Andaba el Mediterráneo bravo el fin de semana pasado en La Bajadilla, con esa cualidad tan suya de engañar al bañista con un mar de fondo escondido tras el estrépito de las olas. Esas olas cortas y altas que rompen tan cerca de la orilla que resulta imposible cabalgarlas con cierta decencia y son más proclives al revolcón que a la exhibición. El arenal lucía bandera amarilla, que flameaba al viento.
Los socorristas trabajaron con denuedo en la llamada, el pitido y el aviso ante aquellas personas que se internaban más allá de lo prudente, más allá de los límites tácitos del espigón, o aquella otras que se empeñaban en subirse a cualquier elemento flotante para hacer una cabalgada mayor. Algunas de ellas con niños y niñas, apenas bebés, en su interior. Más llamadas, más pitidos. Una o dos internadas en el agua para acercarse a aquella pareja que más parecían hacerse los suecos que estar sordos.
Siempre me ha preocupado la falta de empatía y de respeto de aquellos y aquellas que deciden hacer de la playa su ley y no respetar los símbolos que aluden a la precaución y el peligro y que se adentran en las aguas espumosas sin más conocimiento marino que el que le dan los domingos playeros. Ponen en jaque su vida, aunque no sean conscientes de ello, pero también ponen en jaque la vida de ese chaval, de esa chavala, que por cuatro duros se pasa todo el verano subido a una torreta asumiendo la responsabilidad última de salvar tu vida. Si son incapaces de hacerlo por ellos mismos, quizá puedan asumir el respeto por ellos y ellas, que podrían ser sus iguales, sus hijos e hijas, compañeros y compañeras de instituto, en fin.

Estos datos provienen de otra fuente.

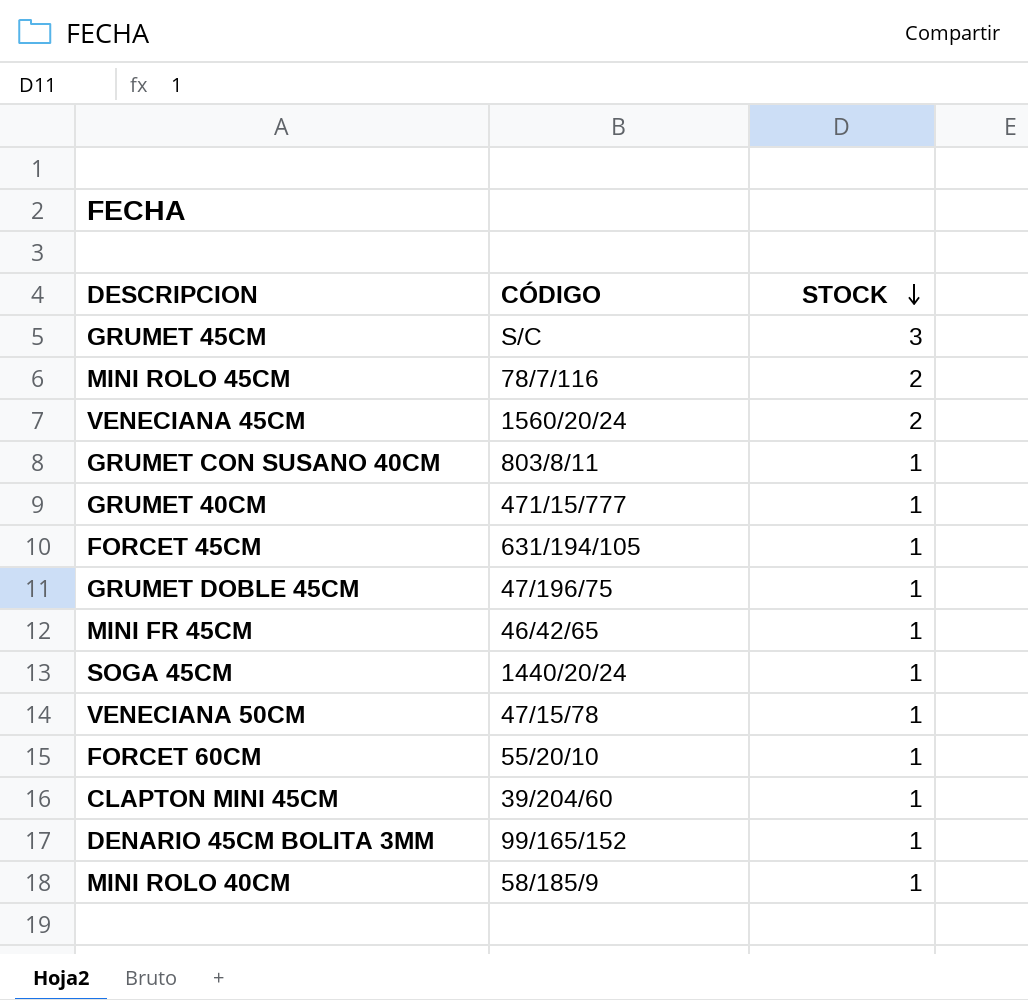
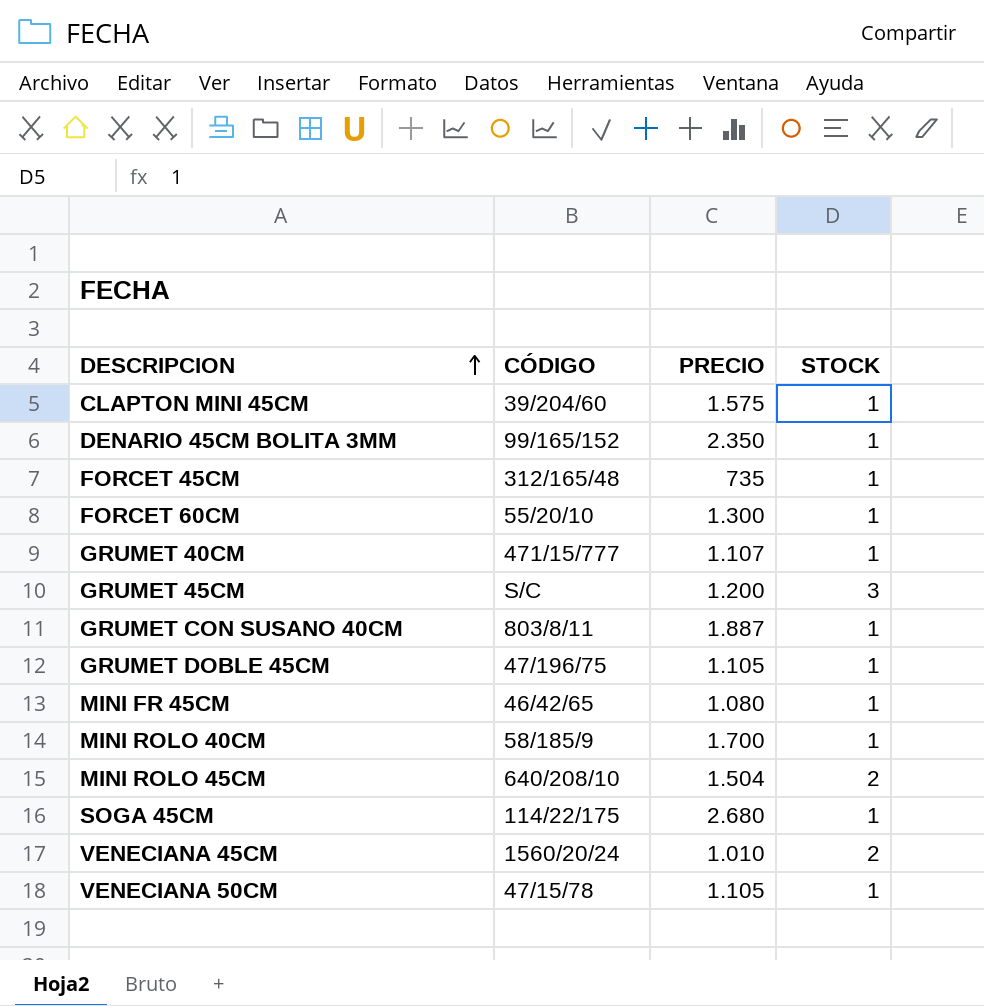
row order: STOCK descending -> DESCRIPCION ascending
column PRECIO | position: none -> 3
FORCET 45CM | CÓDIGO: 631/194/105 -> 312/165/48
MINI ROLO 45CM | CÓDIGO: 78/7/116 -> 640/208/10
SOGA 45CM | CÓDIGO: 1440/20/24 -> 114/22/175

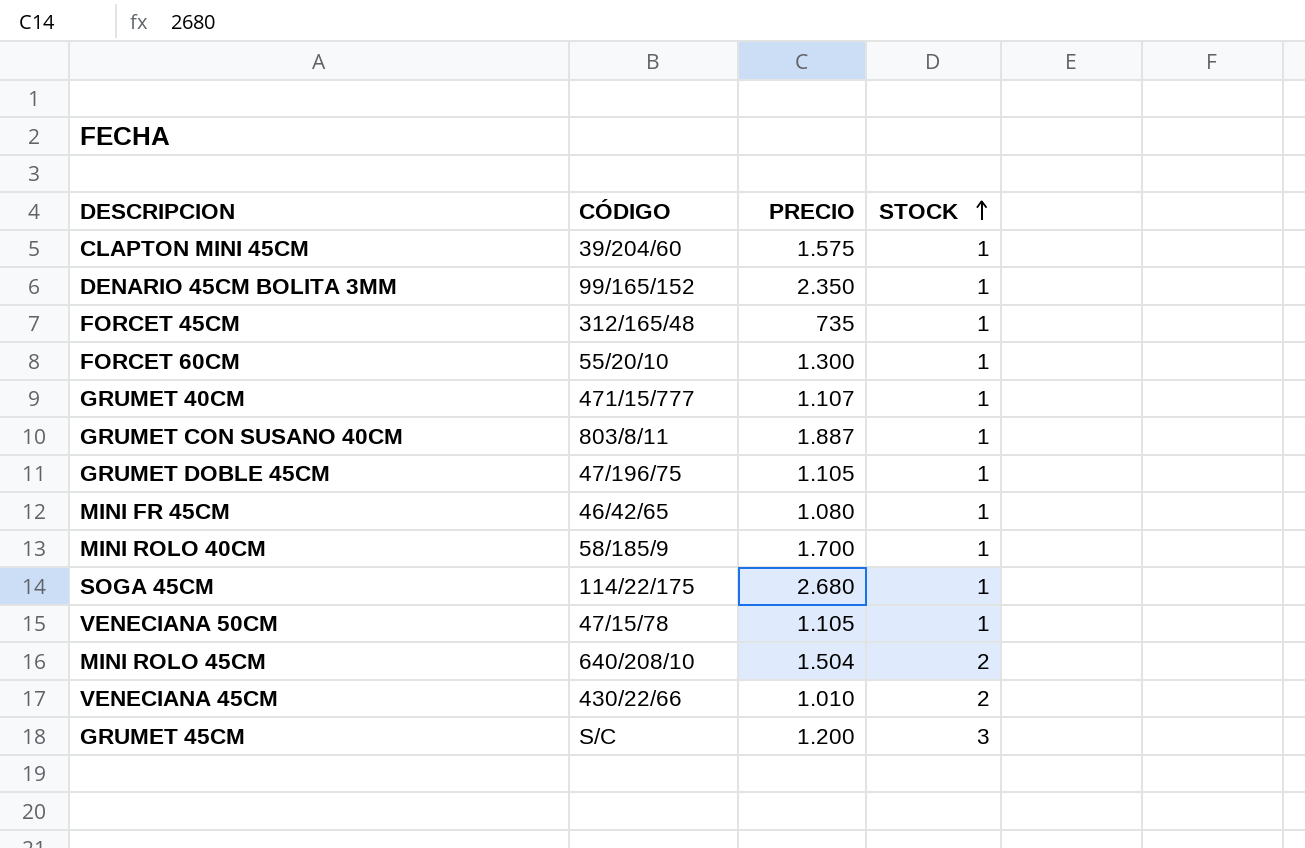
row order: DESCRIPCION ascending -> STOCK ascending
VENECIANA 45CM | CÓDIGO: 1560/20/24 -> 430/22/66

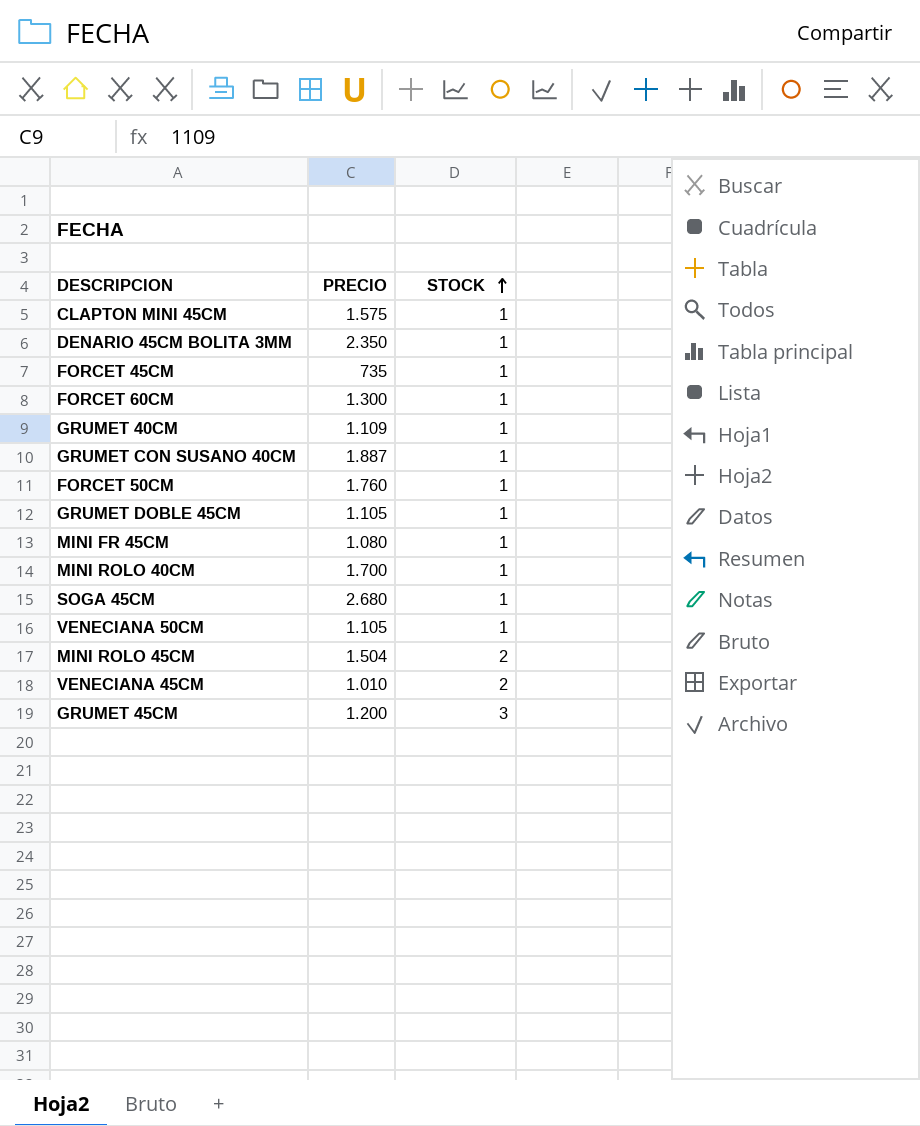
column CÓDIGO | position: 2 -> none
GRUMET 40CM | PRECIO: 1.107 -> 1.109
row FORCET 50CM: none -> 1.760 | 1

Porque el comportamiento rupturista y antiético de este puñado de osados y osadas, tampoco entiende de género el asunto, compromete la seguridad de todo el personal que acude, acudimos, a la playa solo para refocilarnos y refrescarnos los coletazos de terral.
Las advertencias son visibles, los atuendos de los salvavidas son visibles, la megafonía y los pitidos son audibles, no hay disculpa. Si te adentras en el mar con bandera amarilla o roja es porque crees estar moralmente autorizado para ello. Pero no. No es así.
El mar tiene sus leyes, sus trampas, sus juegos. El Cantábrico de donde procedo es más evidente y cuando rompe, rompe, cuando estalla, estalla. El Mediterráneo siempre me ha parecido más ladino, parece esconder un mar de fondo bajo una superficie calma, sus resacas son capaces de engullirte más allá de la lógica.
Me gusta disfrutar de las olas, creo que tengo un alma perdida de surfer, contemplar el mar, escuchar sus movimientos, contar sus ciclos desde el rebalaje. Procuro enseñarle a Daniela estas cosas. Pero, pese a todo, el domingo, me descuidé, y una de esas ondas dobles me sorprendió mientras emergía y arrumbó con mi cuerpo de aquí allá hasta perder la noción del norte y sur bajo el agua. Estaba muy cerca de la orilla y solo quedó en un susto, pero me hizo recordar que el mar es muy viejo para andarse con bravuconadas y temeridades y que siempre, siempre, siempre, hay que respetarle.
Las señales son sencillas. Verde, permitido. Amarillo, precaución. Rojo prohibido.